Village in County Leitrim, Ireland

Leitrim (/ˈliːtrəm/ LEE-trəm; ) is a village in County Leitrim, Ireland, on the River Shannon near the border with County Roscommon. It is at the junction of the R280 and R284 regional roads.

==Location==
Located on the River Shannon, Leitrim village is connected to the River Erne via the Shannon-Erne Waterway. The river port has a quay, several jetties and two marinas, with facilities for cruising traffic. The village is about 5 km from Carrick-on-Shannon.

==History==
From the Early modern period, County Leitrim is named after the village.
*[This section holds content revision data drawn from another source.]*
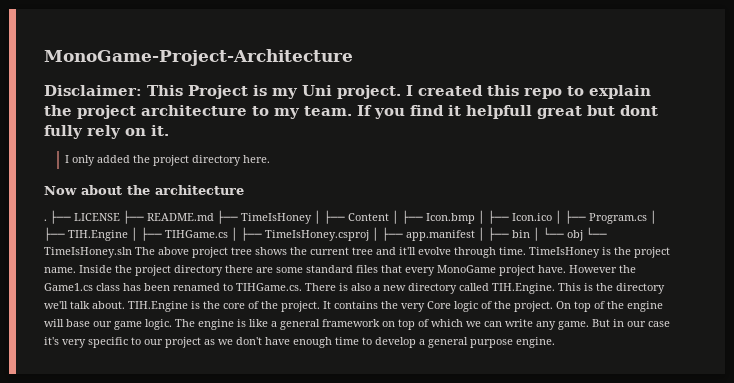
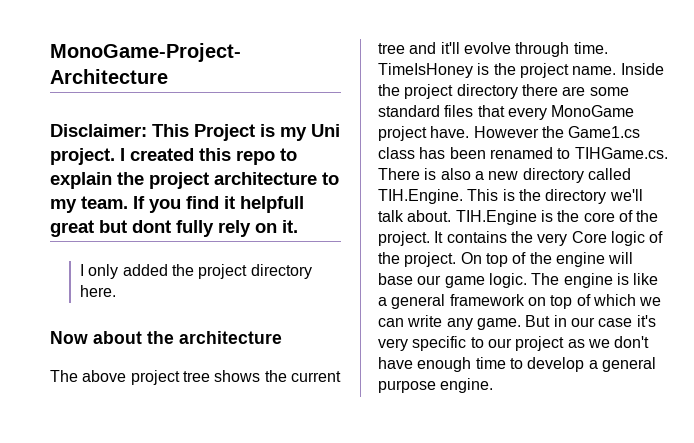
[44,210,657,224] [44,227,607,241] [44,247,132,258] . ├── LICENSE ├── README.md ├── TimeIsHoney │ ├── Content │ ├── Icon.bmp │ ├── Icon.ico │ ├── Program.cs │ ├── TIH.Engine │ ├── TIHGame.cs │ ├── TimeIsHoney.csproj │ ├── app.manifest │ ├── bin │ └── obj └── TimeIsHoney.sln -> (282, 337) none

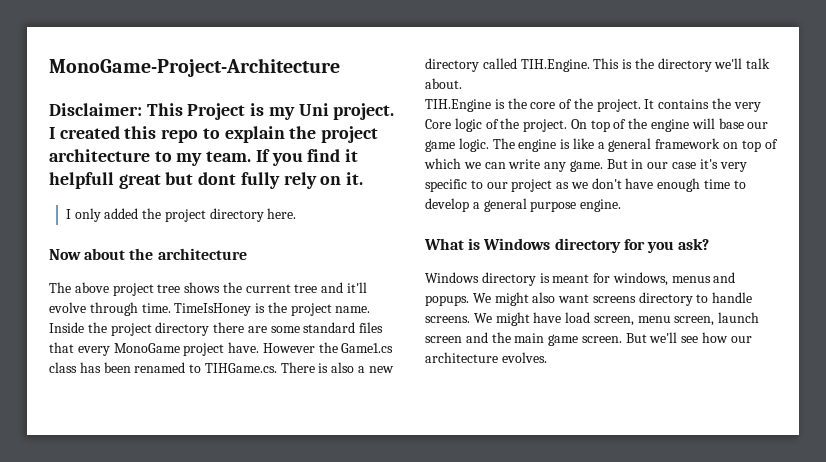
(452, 216) none -> (462, 83) //
(494, 385) none -> [424,238,710,253] [425,272,736,286] [425,292,753,306] [425,312,760,326] [425,332,752,346] [425,352,547,363] // What is Windows directory for you ask? // Windows directory is meant for windows, menus and popups. We might also want screens directory to handle screens. We might have load screen, menu screen, launch screen and the main game screen. But we'll see how our architecture evolves.

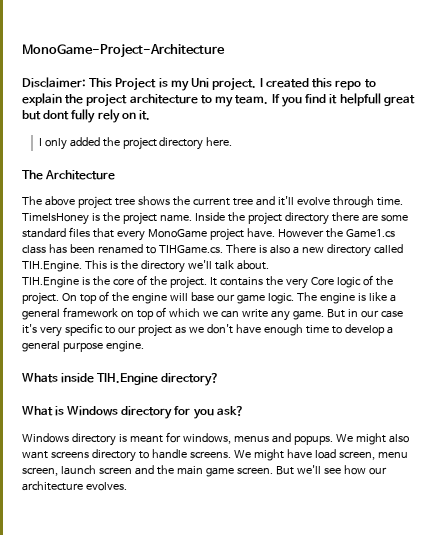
[49,248,247,260] Now about the architecture -> [22,170,116,180] The Architecture
(622, 205) none -> [22,373,220,386] // Whats inside TIH.Engine directory?

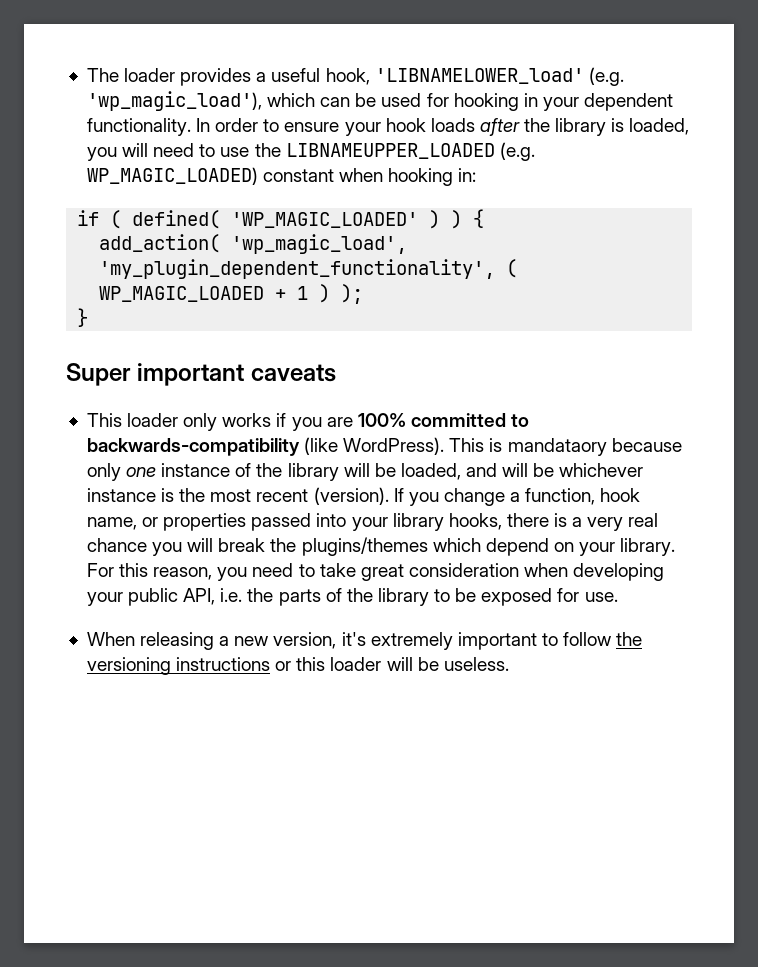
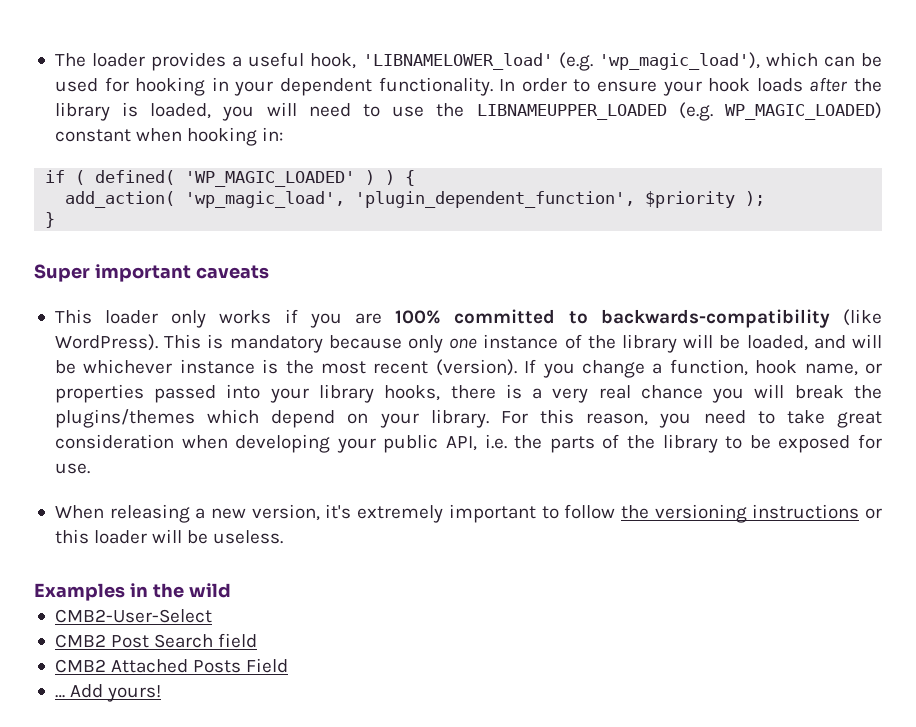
[99,259,518,279] [99,284,331,303] 'my_plugin_dependent_functionality', ( WP_MAGIC_LOADED + 1 ) -> [355,191,736,208] 'plugin_dependent_function', $priority
[507,438,607,456] mandataory -> [229,335,323,353] mandatory
(509, 664) none -> [34,583,231,601] [54,609,212,623] [54,633,258,648] [54,658,289,673] [54,684,162,702] // Examples in the wild // CMB2-User-Select // CMB2 Post Search field // CMB2 Attached Posts Field // … Add yours!

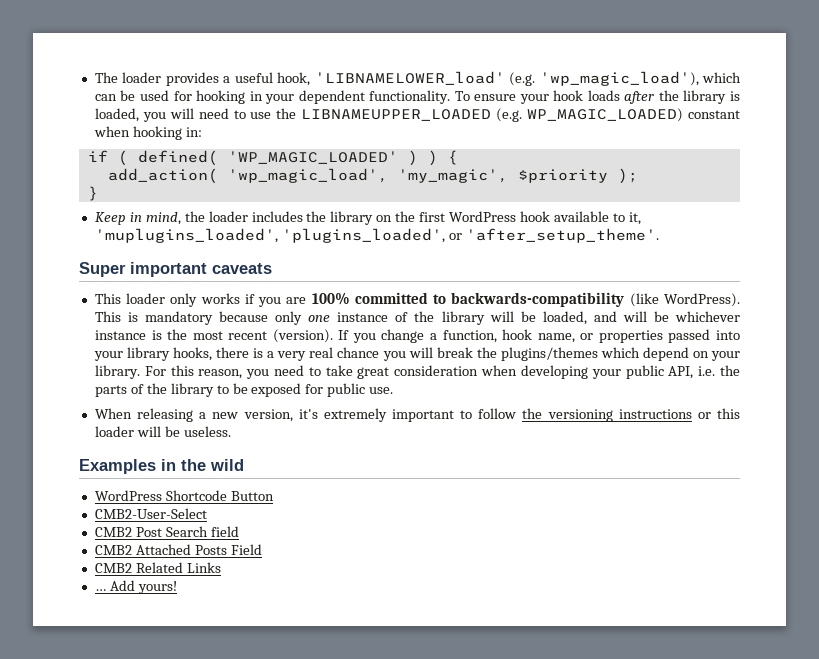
[499,78,591,92] In order to -> [454,91,470,101] To
[355,191,636,208] 'plugin_dependent_function', -> [397,169,508,183] 'my_magic',
(56, 220) none -> [94,211,641,225] [94,228,659,243] // Keep in mind, the loader includes the library on the first WordPress hook available to it, 'muplugins_loaded', 'plugins_loaded', or 'after_setup_theme'.
(883, 441) none -> [327,383,366,397] public
(231, 590) none -> [94,490,274,501] // WordPress Shortcode Button
(289, 665) none -> [94,562,221,573] // CMB2 Related Links

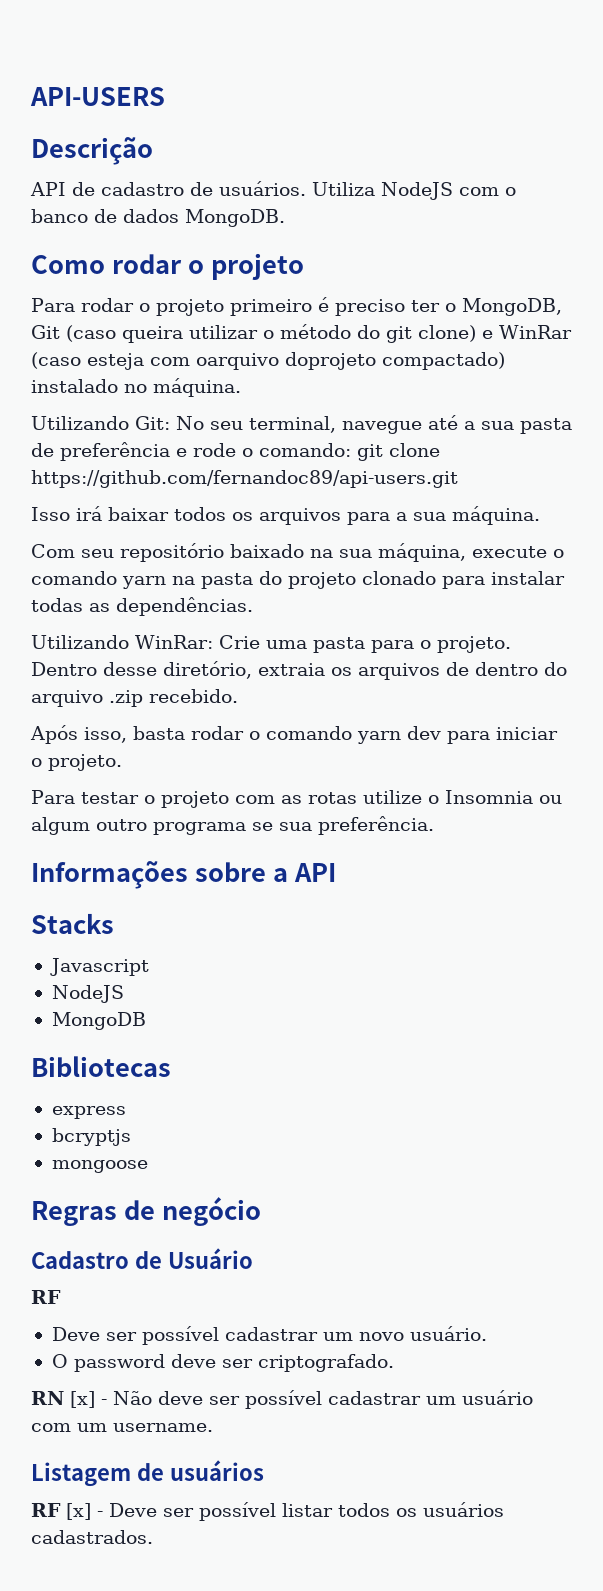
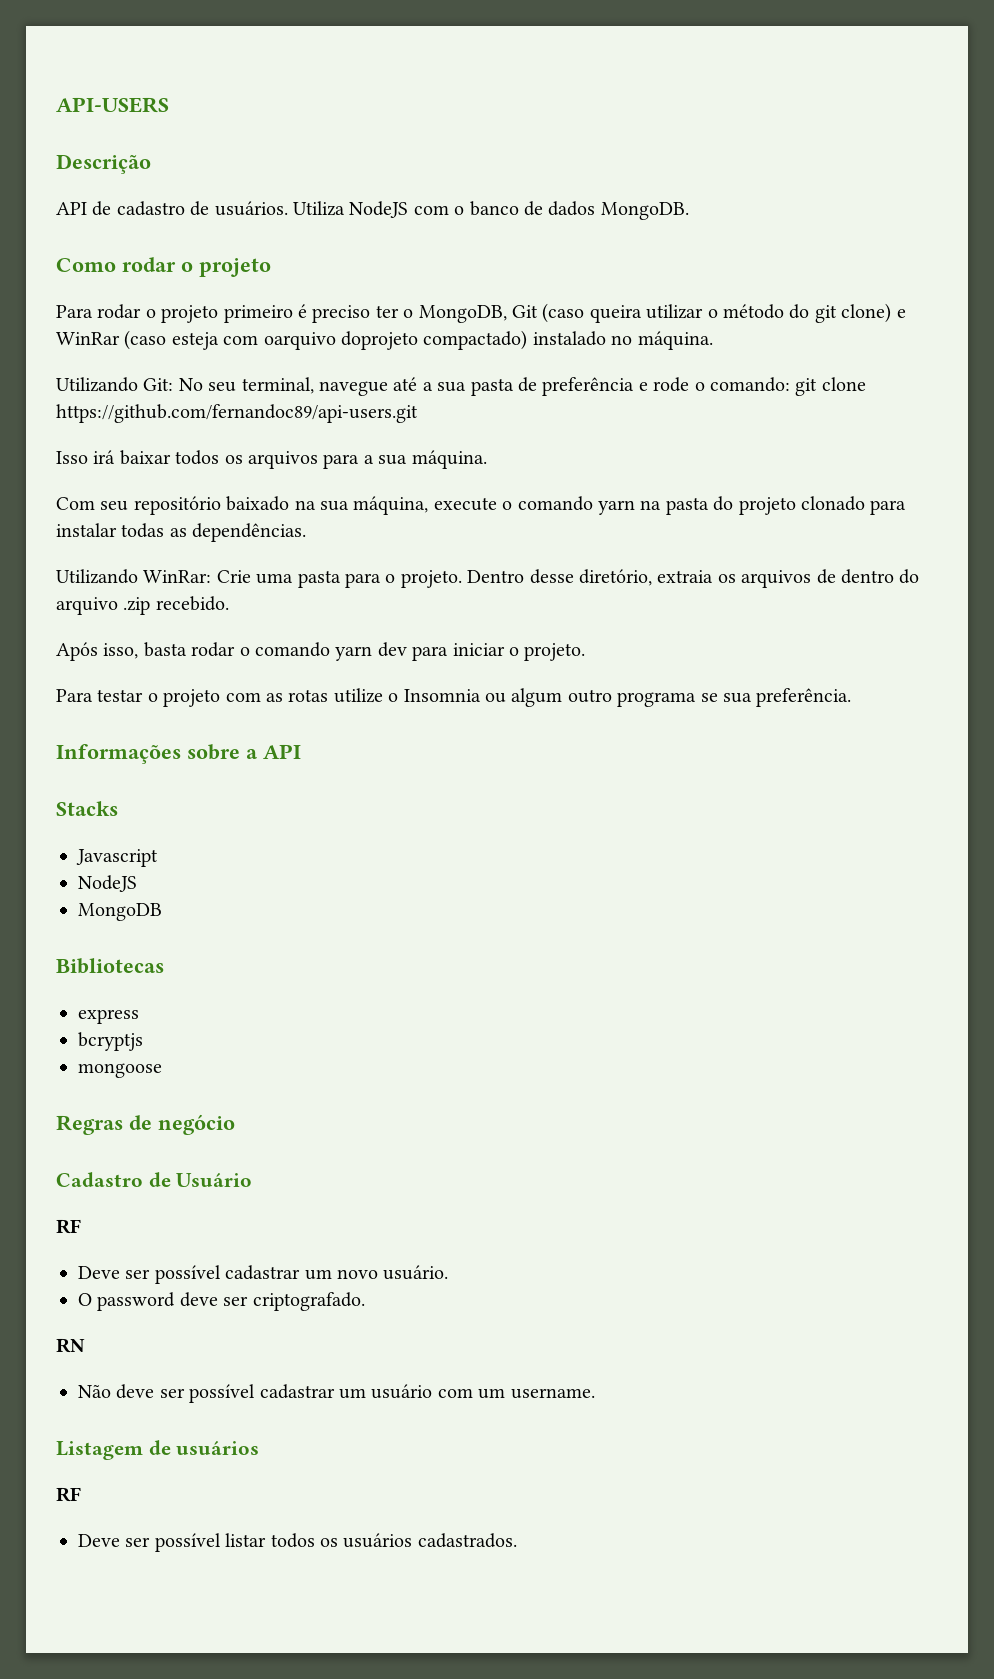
[70,1391,107,1408] [x] - -> (85, 1345) //
[66,1503,103,1520] [x] - -> (81, 1494) //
Throughout at least the 19th and 20th centuries, numerous annual fairs were held at Leitrim village on- 22 January, 20 February, 25 March, 5 May, 16 June, 23 July, September 1 (or 3rd), 13 October, and 1 December. In 1925, Leitrim village comprised 30 houses with 5 being licensed to sell alcohol.

Liatroim was a strategically important ford of the River Shannon connecting Ulster and Connacht. The Irish Annals makes mention of Leitrim village (Liath-druim) many times. In 1270, the Battle of Áth an Chip between Normans and Connacht probably occurred on Drumhierney townland beside Battle-bridge.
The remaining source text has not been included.